It was over 30 years ago, in what now seems like someone else’s life. I was at my former sister-in-law’s home at a traditional Italian family dinner when her tenant from the upstairs apartment barged in urgently as if escaping a fire.
He grabbed my hand and looked at it intently. “You’ll never be rich, but you’ll always have enough.”
He was likely younger than he looked, prematurely wrinkled, thin and balding. His features were all a bit crooked. He stared at me strangely, as if he knew secrets about me I didn’t even know I had. I was told he was a vagabond and had worked in the circus for most of his life as a psychic. But before you assume my reading was just vague enough that it could apply to anyone, there’s more to the story.
“Read me!” my ex asked.
“Broken window,” the odd character said with a thin grin, just before we heard the loud crash of a brick being thrown through our car window. At which point he closed my ex’s hand and pushed it back towards him as if to say, ‘you asked for it’.
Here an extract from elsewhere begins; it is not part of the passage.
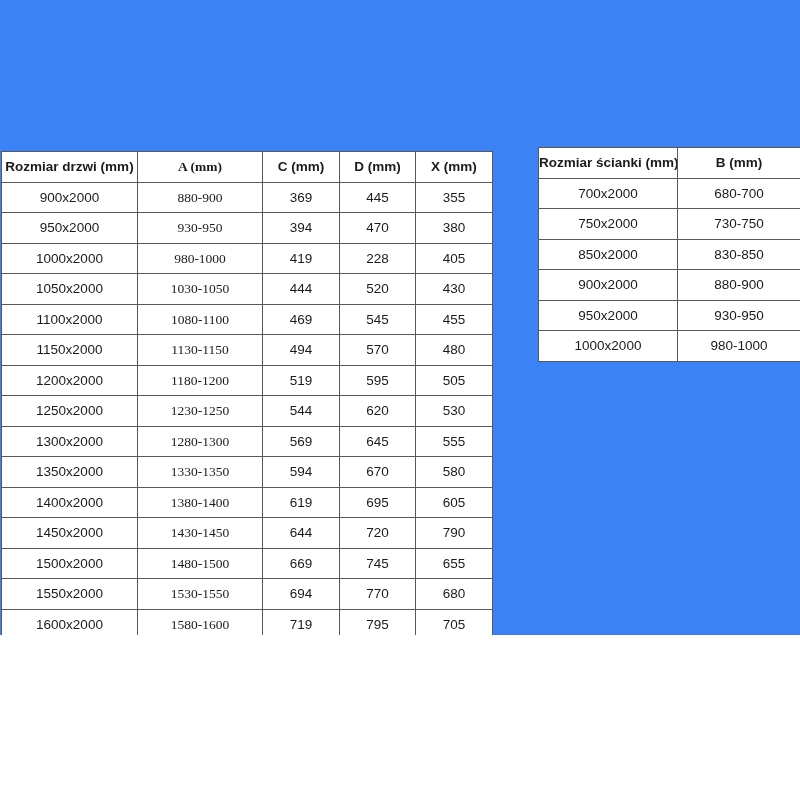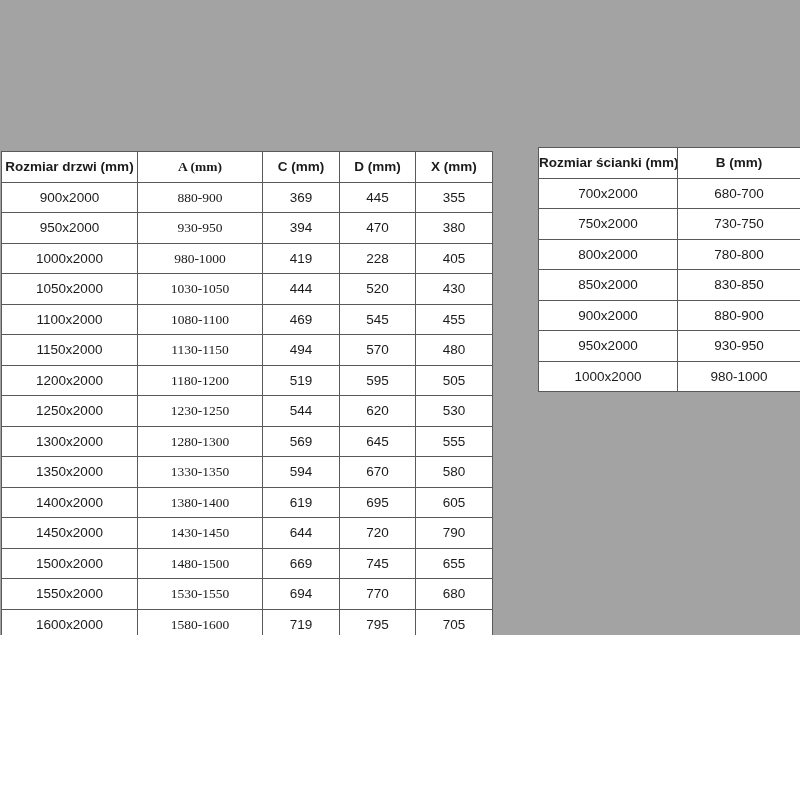"Rozmiar drzwi (mm)" .canvas { background: #a3a3a3 -> #3b82f6 }
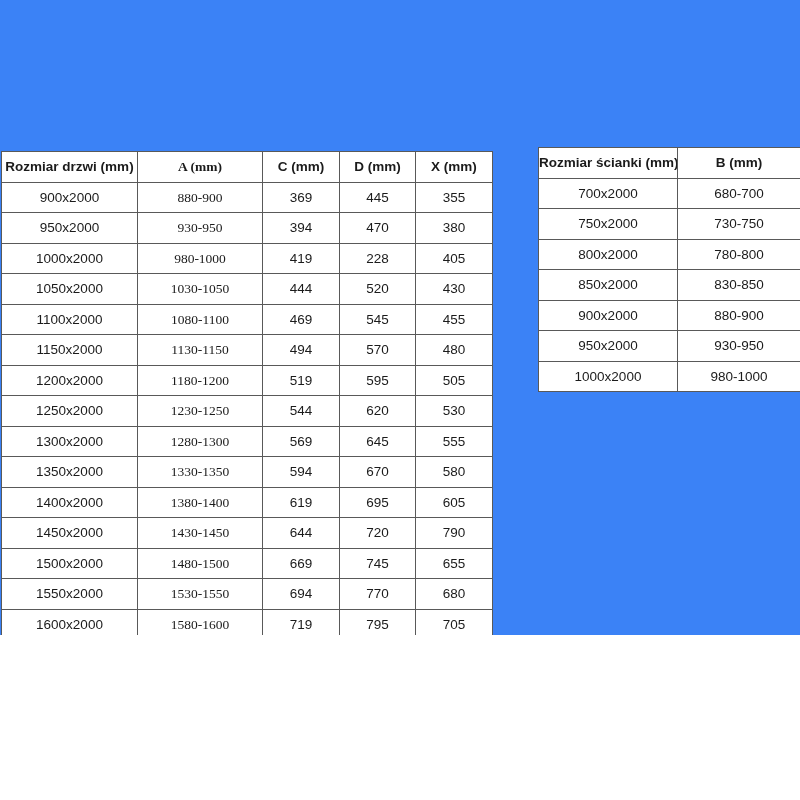"800x2000" tr { html: <tr> <td>800x2000</td> <td>780-800</td> </tr> -> none }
The whole exchange happened in about the time it took you to read about it, but it has stuck with me my entire life. Fueled by the creepy confirmation of the ‘broken window’ event, I often reflect on the mean of having ‘enough’ in my life.
There is something strangely beautiful about the word when used as a describer.
It has a Goldilocks and the Three Bears ring to it. Not too little, not too much, just enough.
It assumes contentment. A lack of greediness. An abundance of thankfulness.
It also carries the undertone of knowing that while things could be better, they could also be much worse.
Enough heartache to know true love. Enough sadness to appreciate joy. Enough illness to be thankful for good health. Enough difficulty to balance my blessings.
In May of this year, I made the decision to end my newspaper career after 35 years in print media.
In short, I had had enough.
Enough time wasted sitting in traffic. Enough 12-hour days. Enough stressing about budgets. Enough Sunday nights spent dreading Monday mornings. Enough leaving in the dark, and coming home in the dark.
It was one of the hardest decisions I’ve had to make in my life, but in the end, it came down to this.
I don’t need a corporate life.
I don’t need a big income.
I don’t need a big title.
Because along with those things comes a big price tag.
What I really need is, quite simply, enough.